O pedido de filiação, segundo o dirigente, foi feito em 2003 no diretório do PT de Mauá, na Grande São Paulo.
O partido também emitiu nota sobre o caso. "Ao ser escrita ou digitada a solicitação de filiação, o seu nome foi grafado de forma incorreta, encaminhando-se, em decorrência disso, aos órgãos competentes da Justiça Eleitoral, o pedido de registro de filiação em nome de Antônio Carlos Atelka Ferreira," esclarece o partido no texto, acrescentando que por conta da incompatibilidade entre o nome do pedido de filiação e os documentos eleitorais, o TRE deixou de efetivar a filiação.

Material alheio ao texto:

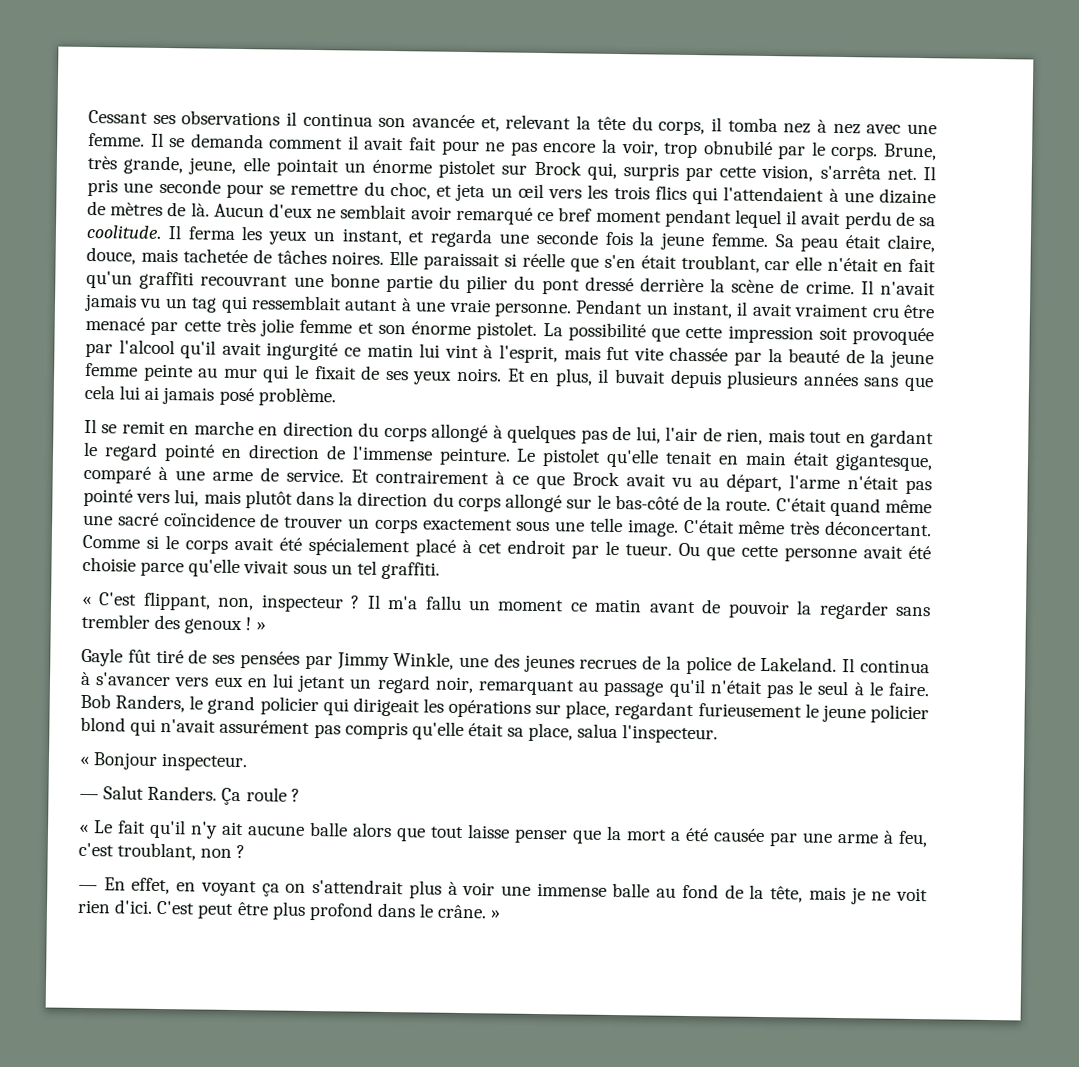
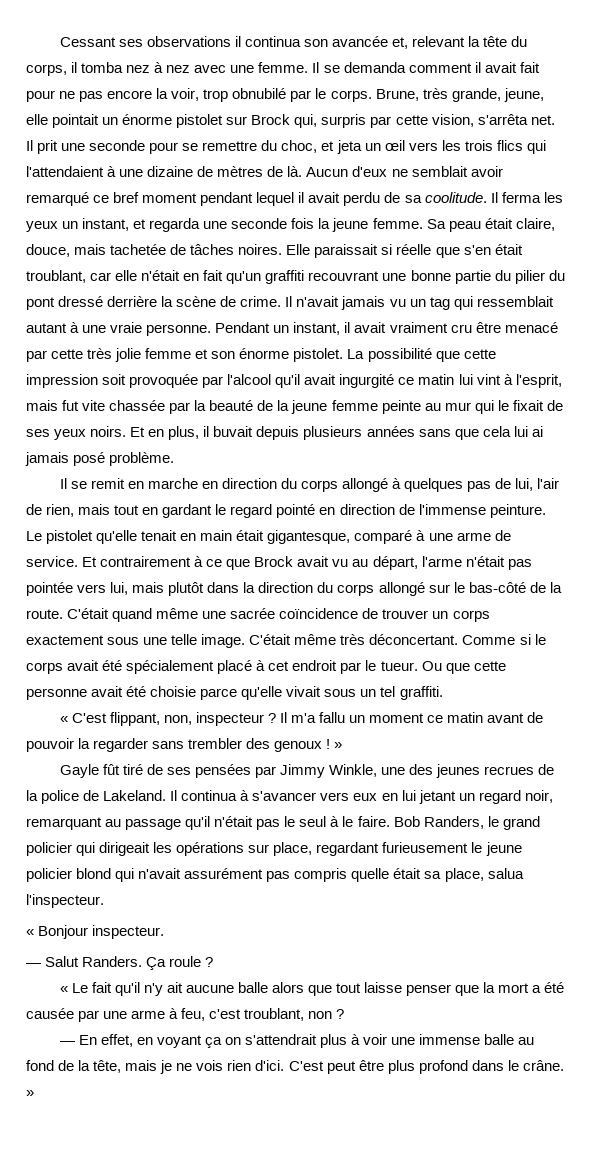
- Il pris une seconde pour se remettre du choc, et jeta un œil vers les trois flics qui l'attendaient à une dizaine de mètres de là.
+ Il prit une seconde pour se remettre du choc, et jeta un œil vers les trois flics qui l'attendaient à une dizaine de mètres de là.
- Et contrairement à ce que Brock avait vu au départ, l'arme n'était pas pointé vers lui, mais plutôt dans la direction du corps allongé sur le bas-côté de la route.
+ Et contrairement à ce que Brock avait vu au départ, l'arme n'était pas pointée vers lui, mais plutôt dans la direction du corps allongé sur le bas-côté de la route.
- C'était quand même une sacré coïncidence de trouver un corps exactement sous une telle image.
+ C'était quand même une sacrée coïncidence de trouver un corps exactement sous une telle image.
- Bob Randers, le grand policier qui dirigeait les opérations sur place, regardant furieusement le jeune policier blond qui n'avait assurément pas compris qu'elle était sa place, salua l'inspecteur.
+ Bob Randers, le grand policier qui dirigeait les opérations sur place, regardant furieusement le jeune policier blond qui n'avait assurément pas compris quelle était sa place, salua l'inspecteur.
- — En effet, en voyant ça on s'attendrait plus à voir une immense balle au fond de la tête, mais je ne voit rien d'ici.
+ — En effet, en voyant ça on s'attendrait plus à voir une immense balle au fond de la tête, mais je ne vois rien d'ici.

"Desde então, o sr. Antônio Carlos Atella Ferreira nunca procurou os dirigentes do diretório de Mauá para corrigir a situação da sua filiação junto a Justiça Eleitoral," acrescenta a nota.
Segundo Edinho, Atella não é considerado integrante do partido. "Ele nunca participou de nenhuma das atividades do PT," disse Edinho.